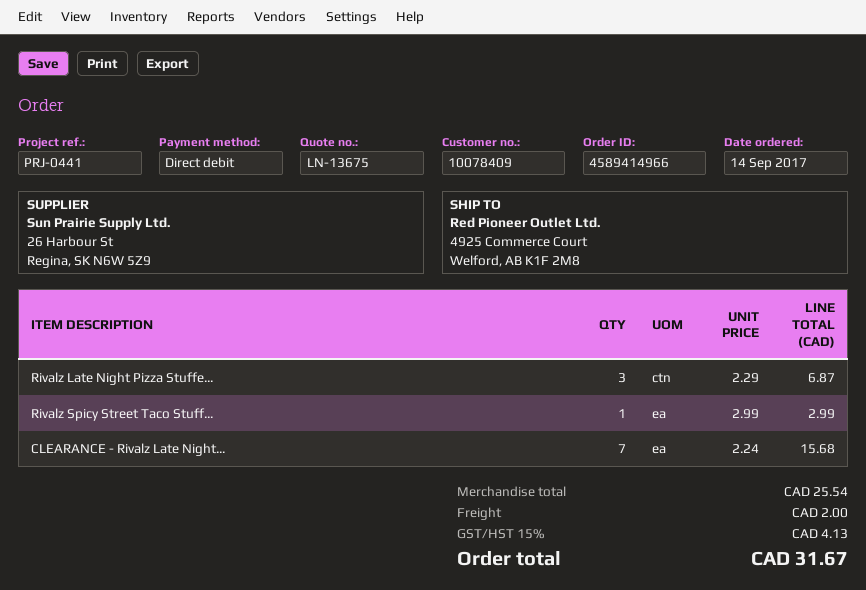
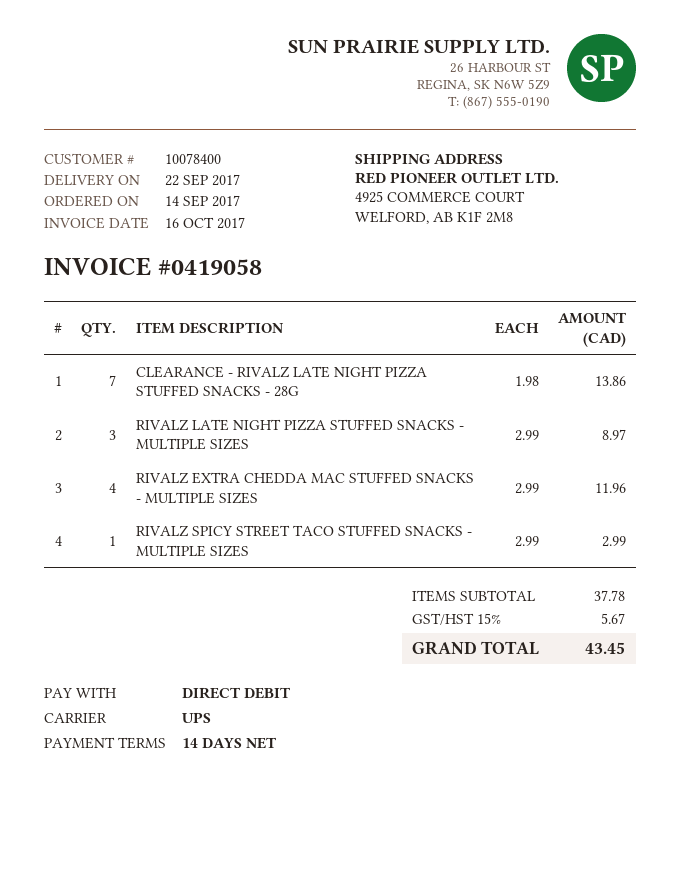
customer number: 10078409 -> 10078400
Rivalz Late Night Pizza Stuffe...: 3 x 2.29 = 6.87 -> 3 x 2.99 = 8.97
CLEARANCE - Rivalz Late Night...: 7 x 2.24 = 15.68 -> 7 x 1.98 = 13.86
RIVALZ EXTRA CHEDDA MAC STUFFED SNACKS - MULTIPLE SIZES: none -> 4 x 2.99 = 11.96
subtotal: 25.54 -> 37.78
shipping: 2.00 -> none
tax: 15% = 4.13 -> 15% = 5.67
total: 31.67 -> 43.45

= Work item =
Pictures stay out, and every line of the records is transcribed exactly.

= Exercise answer =
customer number: 10078409 -> 10078400
Rivalz Late Night Pizza Stuffe...: 3 x 2.29 = 6.87 -> 3 x 2.99 = 8.97
CLEARANCE - Rivalz Late Night...: 7 x 2.24 = 15.68 -> 7 x 1.98 = 13.86
RIVALZ EXTRA CHEDDA MAC STUFFED SNACKS - MULTIPLE SIZES: none -> 4 x 2.99 = 11.96
subtotal: 25.54 -> 37.78
shipping: 2.00 -> none
tax: 15% = 4.13 -> 15% = 5.67
total: 31.67 -> 43.45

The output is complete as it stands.